Duke’s impressive Class of 2009 began with 1,375 Trinity College students and 353 Pratt Engineering students selected from a record pool of 18,089 applicants. More than half of the applicants were top 10 students in their secondary schools and 1,473 were valedictorians.

By the numbers

Students of color make up more than one-third of the class, which was 21.5 percent Asian, 9 percent African-American and 6.5 percent Hispanic/Latino. On the SAT, 50 percent of the class scored between 1380 and 1560 out of 1600, with a quarter of the class doing even better than 1560. Thirteen percent of students are from North Carolina, with Florida, New York, Texas and California rounding out the top five states. The class includes 134 students from 45 foreign countries.

Selected highlights

Four undergraduates won $7,500-per-year Goldwater Scholarships, recognizing their excellence in science, math or engineering:

  • Biology and chemistry major Joseph Babcock, a researcher of the regulation of gene expression in simple organisms
  • Mathematics major Brandon Levin, a scholar of number theory
  • Biology and chemistry major Jonathan Russell, a scholar of molecular genetics
  • Biology major Felicia Walton, a researcher of the genetics of pathogenic fungi

Three Duke seniors were among the 32 recipients of Rhodes Scholarships in 2005: Adam Chandler, who worked in applied computational mathematics; William Hwang, who helped develop electrical chips to perform chemical analyses; and Rahul Satija, who researched questions in bioinformatics, were chosen from among 903 applicants at 333 colleges and universities throughout the country. They will spend the next several years studying at Oxford University in England.

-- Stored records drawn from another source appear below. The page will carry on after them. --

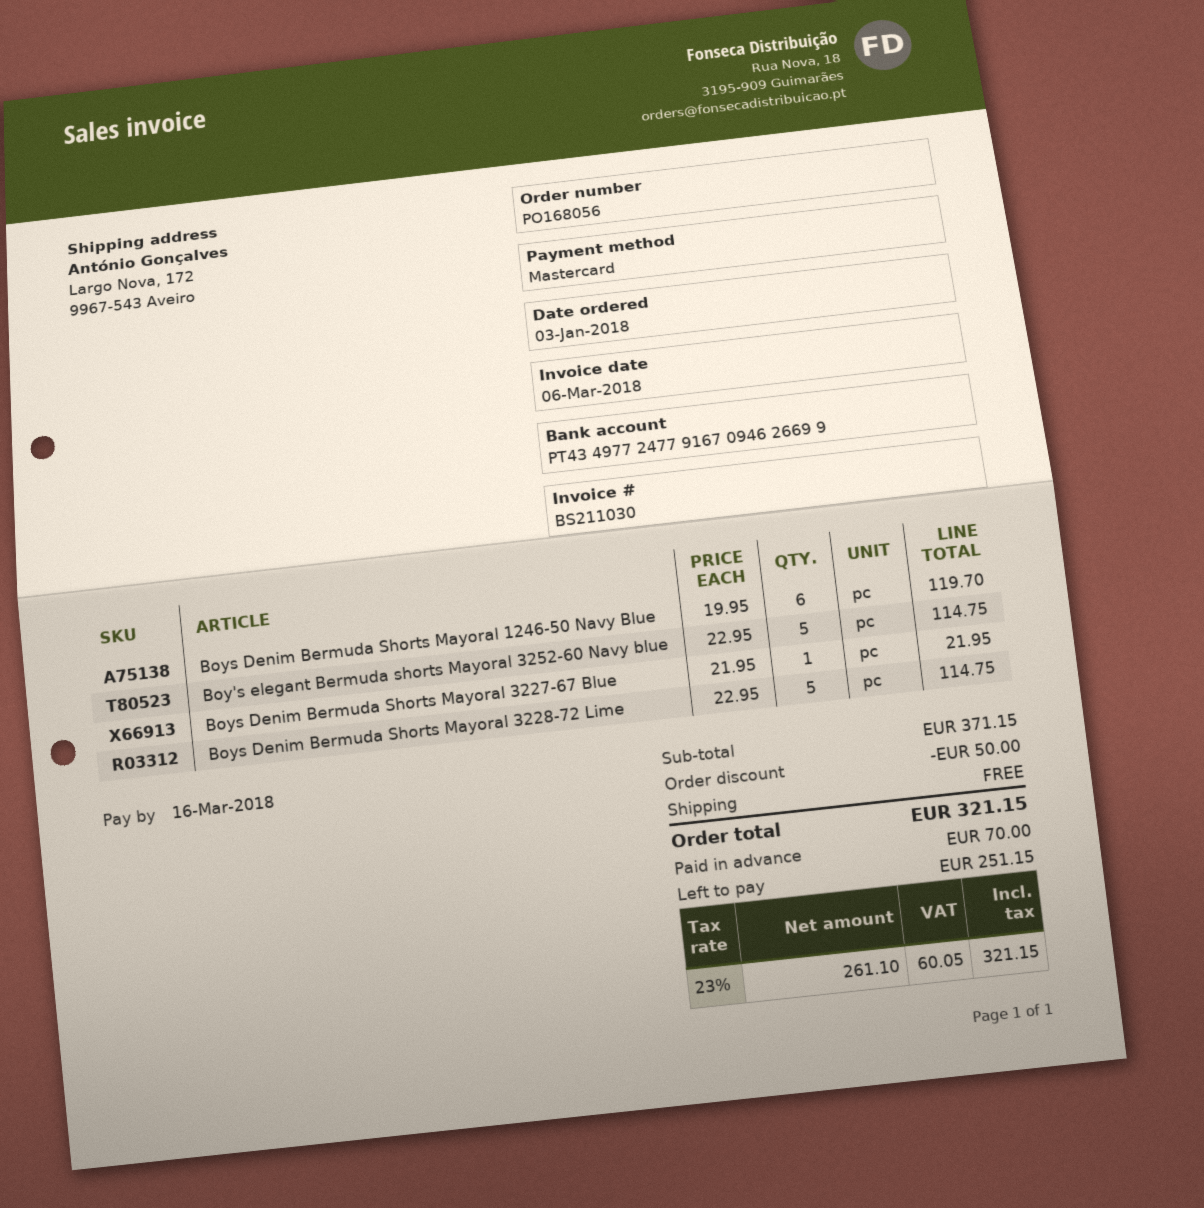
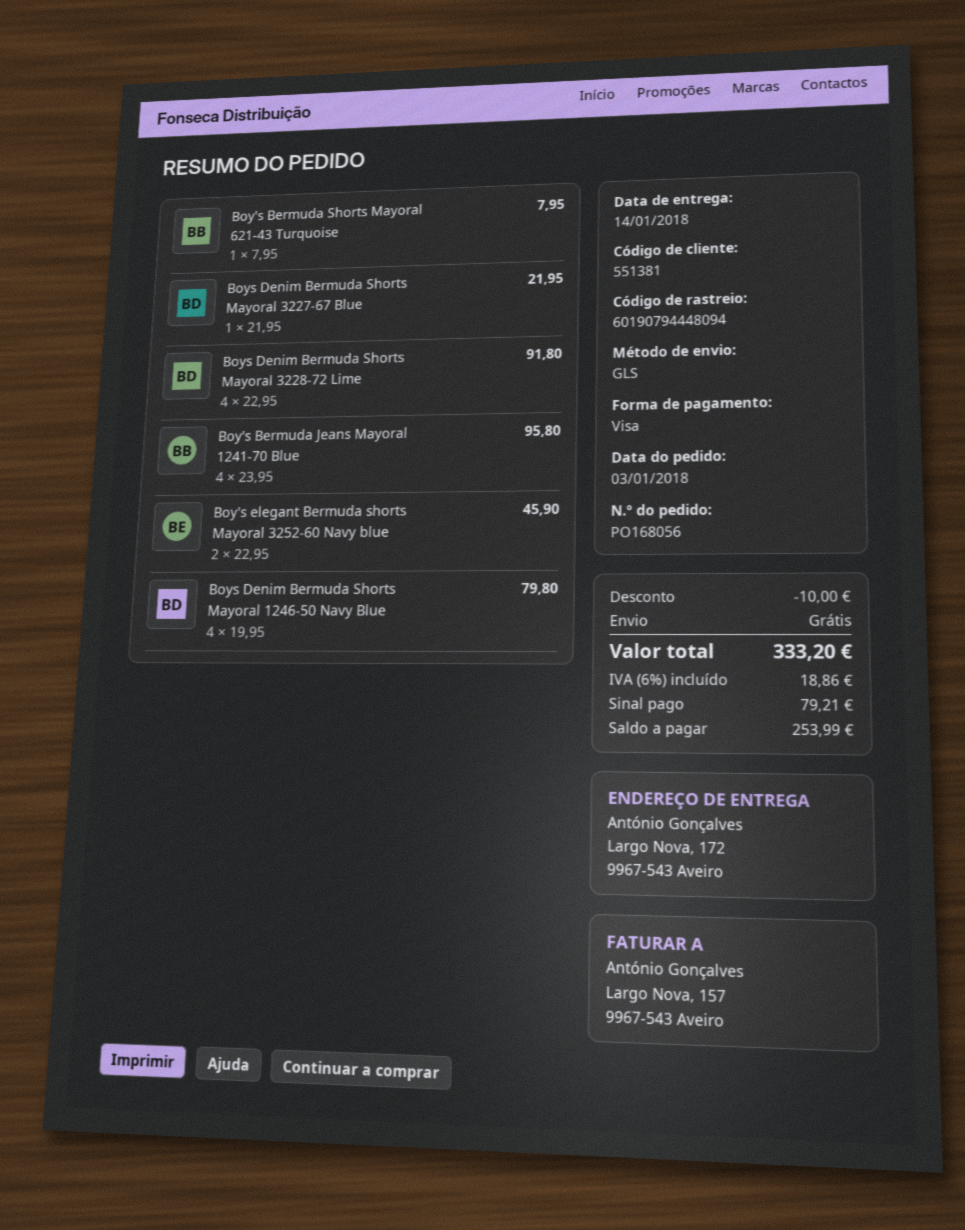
payment method: Mastercard -> Visa
Boys Denim Bermuda Shorts Mayoral 1246-50 Navy Blue: 6 x 19.95 = 119.70 -> 4 x 19.95 = 79.80
Boy's elegant Bermuda shorts Mayoral 3252-60 Navy blue: 5 x 22.95 = 114.75 -> 2 x 22.95 = 45.90
Boys Denim Bermuda Shorts Mayoral 3228-72 Lime: 5 x 22.95 = 114.75 -> 4 x 22.95 = 91.80
Boy's Bermuda Shorts Mayoral 621-43 Turquoise: none -> 1 x 7.95 = 7.95
Boy's Bermuda Jeans Mayoral 1241-70 Blue: none -> 4 x 23.95 = 95.80
discount: 50.00 -> 10.00
tax: 23% = 60.05 -> 6% = 18.86
total: 321.15 -> 333.20
deposit: 70.00 -> 79.21
balance: 251.15 -> 253.99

William Hwang and Jacqueline Ou were named first team members of USA Today’s All-USA Academic Team and Adam Chandler was named to the second team.

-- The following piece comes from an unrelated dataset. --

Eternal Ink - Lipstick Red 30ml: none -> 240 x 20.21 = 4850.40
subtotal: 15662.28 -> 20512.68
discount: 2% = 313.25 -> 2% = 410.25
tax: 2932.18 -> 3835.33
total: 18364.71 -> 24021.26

Andrew Cunningham, a sophomore from Rutland, Vt., was recently selected as one of only 16 undergraduates from the United States to be honored as a Goldman Sachs Global Leader.

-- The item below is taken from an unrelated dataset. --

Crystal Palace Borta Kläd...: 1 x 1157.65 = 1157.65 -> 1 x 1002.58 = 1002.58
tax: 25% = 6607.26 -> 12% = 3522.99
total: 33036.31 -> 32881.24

Twelve Duke undergraduates received 2006-2007 Fulbright Scholarships for post-graduate study and teaching fellowships:

  • Emily Antoon from Beavercreek, Ohio, will explore refugee women’s access to prenatal health care in Jordan
  • Zachari Curtis from Mt. Pleasant, S.C., will pursue the idea of “Female Funk artists as Anthropological Texts” in Brazil
  • Nazaneen Homifar from Greensboro, N.C., will be in Rabat, Morocco, evaluating adolescent reproductive health services
  • Julia Hueckel from Chapel Hill, N.C., will spend her Fulbright year in Poland
  • Daniel Love from Pittsburgh, Pa., will go to Chile to study microfinance as a means to combat poverty
  • Erica Morehouse from Ann Arbor, Mich., will travel to Malawi to evaluate the effectiveness of property rights
  • Emily Mugler from San Jose, Calif., will be in Germany for her project on real-time analysis of brain machine interface
  • Lara Pomerantz, from New York, will study the future of sex education in the Dominican Republic
  • Danielle Reifsnyder from New Canaan, Conn., will study chemistry in Pushchino, Russia
  • Elisabeth Ris from Cambridge, Mass., will be in Jordan researching how history and national identity is taught in elementary schools
  • Margaret Worthington from Raleigh, N.C., will study agriculture in India
  • Adam Yoffie, from Westfield, N.J., will go to Israel for his project “Israeli Minorities: HIV/AIDS Beliefs, Perceptions and Resources”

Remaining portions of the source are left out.